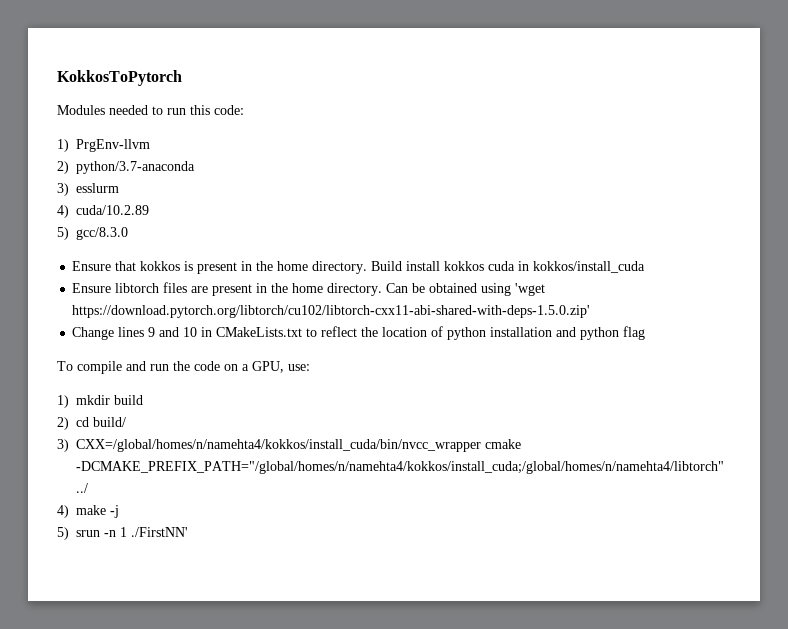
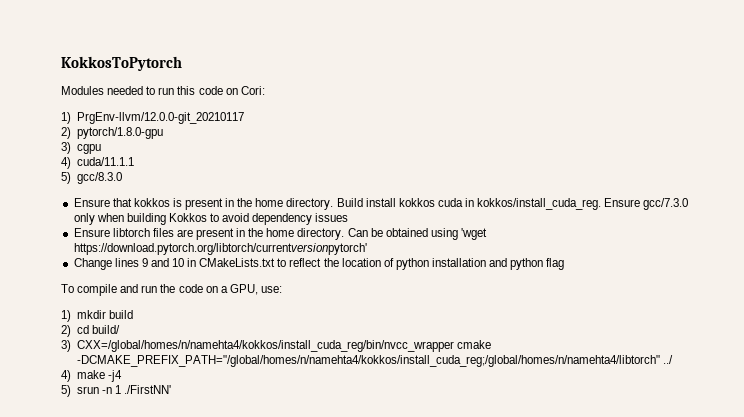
[214,105,244,115] [57,139,150,152] [57,161,195,174] [57,183,119,196] [57,205,149,218] code: // 1) PrgEnv-llvm // 2) python/3.7-anaconda // 3) esslurm // 4) cuda/10.2.89 -> [198,86,265,95] [61,112,244,124] [61,127,163,139] [61,142,101,154] [61,157,134,169] code on Cori: // 1) PrgEnv-llvm/12.0.0-git_20210117 // 2) pytorch/1.8.0-gpu // 3) cgpu // 4) cuda/11.1.1
[533,261,646,273] kokkos/install_cuda -> [477,198,689,210] [73,213,349,225] kokkos/install_cuda_reg. Ensure gcc/7.3.0 only when building Kokkos to avoid dependency issues
[72,305,591,318] https://download.pytorch.org/libtorch/cu102/libtorch-cxx11-abi-shared-with-deps-1.5.0.zip' -> [73,243,367,255] https://download.pytorch.org/libtorch/currentversionpytorch'
[76,439,521,452] [76,461,724,474] CXX=/global/homes/n/namehta4/kokkos/install_cuda/bin/nvcc_wrapper cmake -DCMAKE_PREFIX_PATH="/global/homes/n/namehta4/kokkos/install_cuda;/global/homes/n/namehta4/libtorch" -> [76,340,491,352] [76,355,660,367] CXX=/global/homes/n/namehta4/kokkos/install_cuda_reg/bin/nvcc_wrapper cmake -DCMAKE_PREFIX_PATH="/global/homes/n/namehta4/kokkos/install_cuda_reg;/global/homes/n/namehta4/libtorch"
[110,505,119,518] -j -> [107,370,122,382] -j4

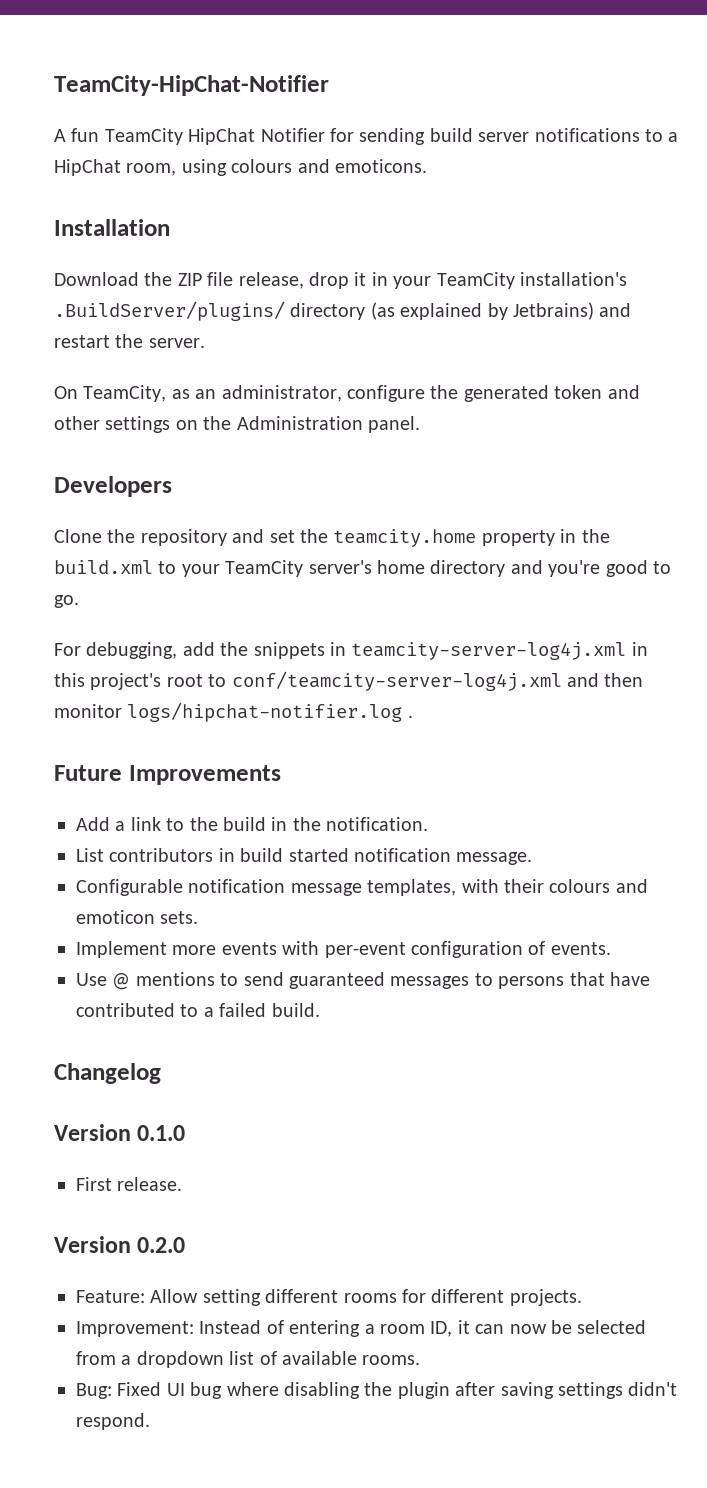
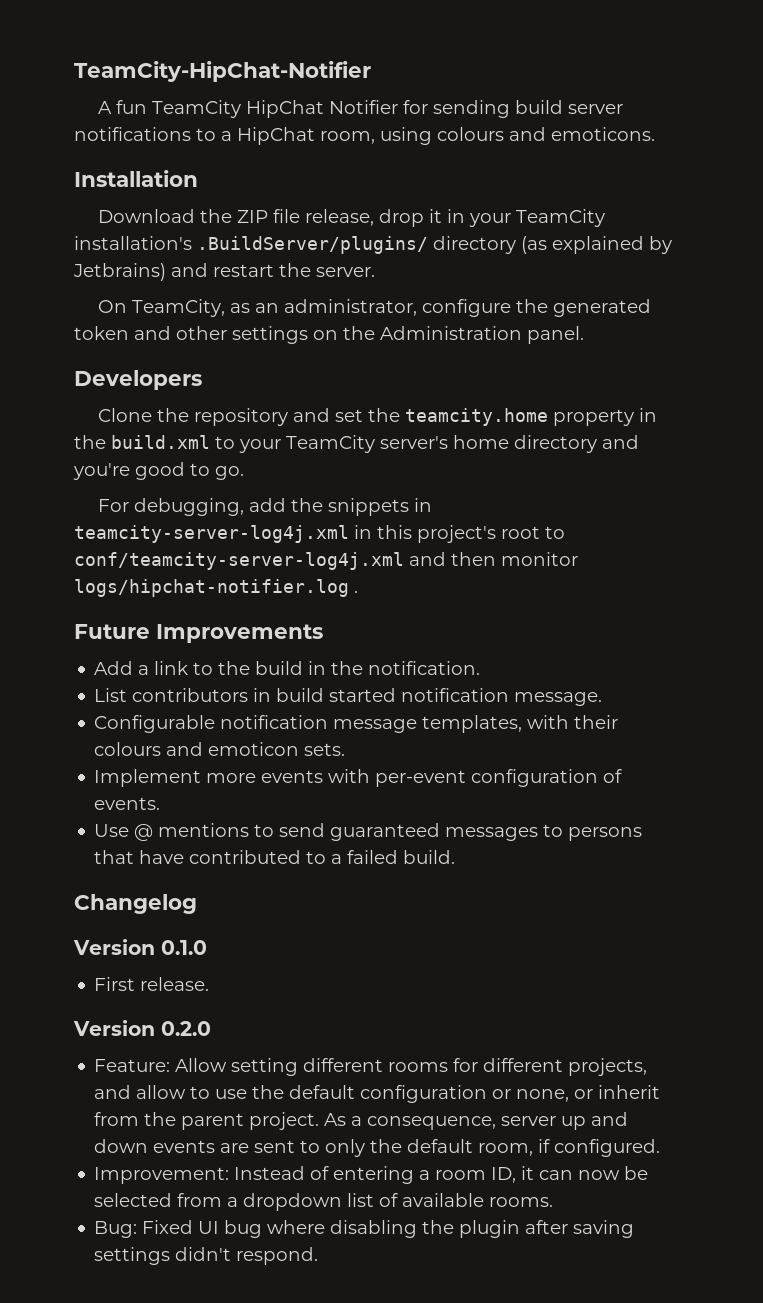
[509,1289,582,1306] projects. -> [568,1058,648,1076] [94,1085,661,1103] [94,1112,629,1130] [94,1139,661,1157] projects, and allow to use the default configuration or none, or inherit from the parent project. As a consequence, server up and down events are sent to only the default room, if configured.

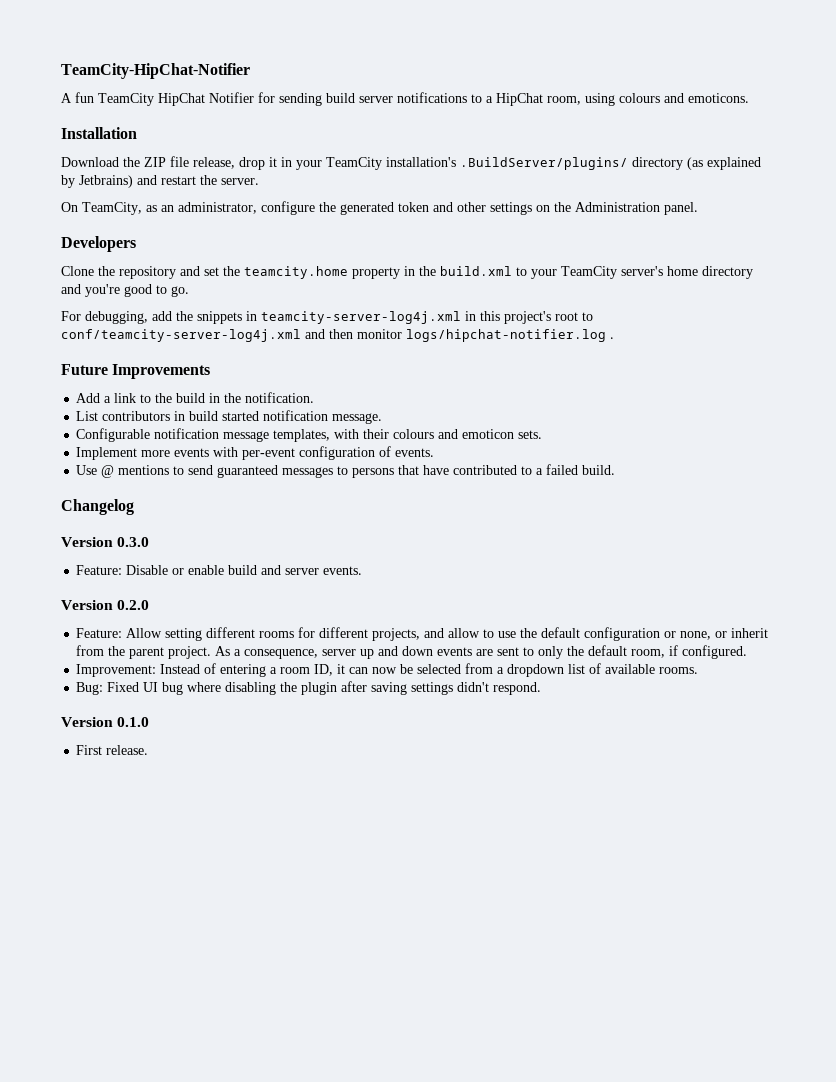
[161,940,207,955] [94,977,210,991] 0.1.0 // First release. -> [117,537,150,547] [76,565,363,575] 0.3.0 // Feature: Disable or enable build and server events.
(319, 1256) none -> [61,717,150,727] [76,745,149,755] // Version 0.1.0 // First release.

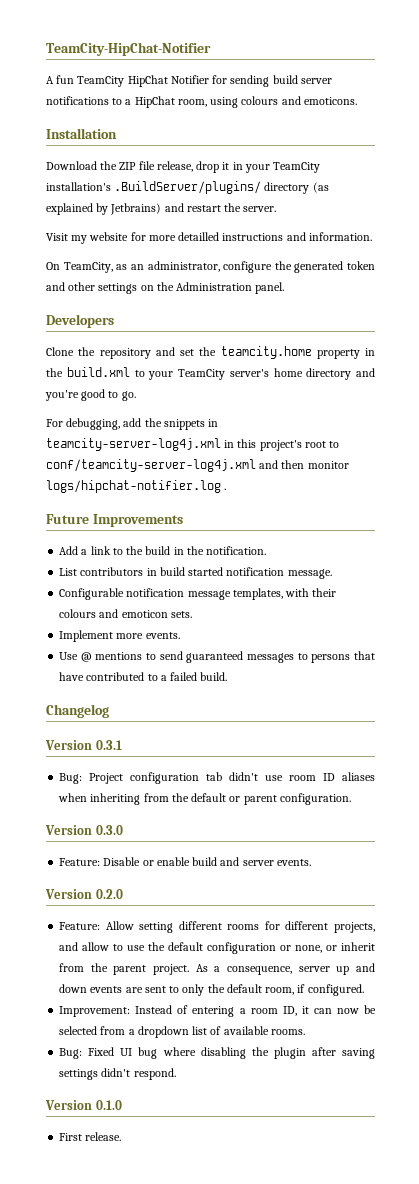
(259, 181) none -> [46,232,372,244] // Visit my website for more detailled instructions and information.
[174,446,392,460] events with per-event configuration of -> (144, 636) none
(134, 507) none -> [45,740,122,750] [59,772,375,784] [58,793,351,805] // Version 0.3.1 // Bug: Project configuration tab didn't use room ID aliases when inheriting from the default or parent configuration.

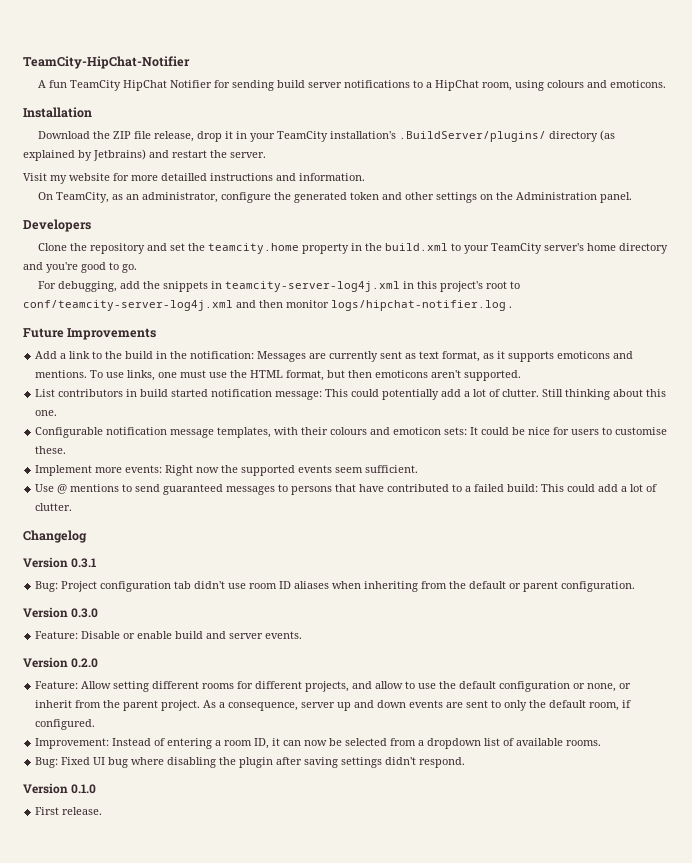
[206,546,267,555] notification. -> [190,351,634,362] [35,370,522,381] notification: Messages are currently sent as text format, as it supports emoticons and mentions. To use links, one must use the HTML format, but then emoticons aren't supported.
[287,569,332,579] message. -> [275,389,667,400] [35,410,58,416] message: This could potentially add a lot of clutter. Still thinking about this one.
[170,611,192,618] [59,630,180,642] sets. // Implement more events. -> [444,427,668,435] [35,446,67,454] [35,465,419,476] sets: It could be nice for users to customise these. // Implement more events: Right now the supported events seem sufficient.
[200,672,228,681] build. -> [507,484,658,492] [35,503,73,511] build: This could add a lot of clutter.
-=-=-=-=-
▸ **Work request**
Among the records above, find each line containing the string "configuration" and copy it.

▸ **The answer**
[509,1289,582,1306] projects. -> [568,1058,648,1076] [94,1085,661,1103] [94,1112,629,1130] [94,1139,661,1157] projects, and allow to use the default configuration or none, or inherit from the parent project. As a consequence, server up and down events are sent to only the default room, if configured.
[174,446,392,460] events with per-event configuration of -> (144, 636) none
(134, 507) none -> [45,740,122,750] [59,772,375,784] [58,793,351,805] // Version 0.3.1 // Bug: Project configuration tab didn't use room ID aliases when inheriting from the default or parent configuration.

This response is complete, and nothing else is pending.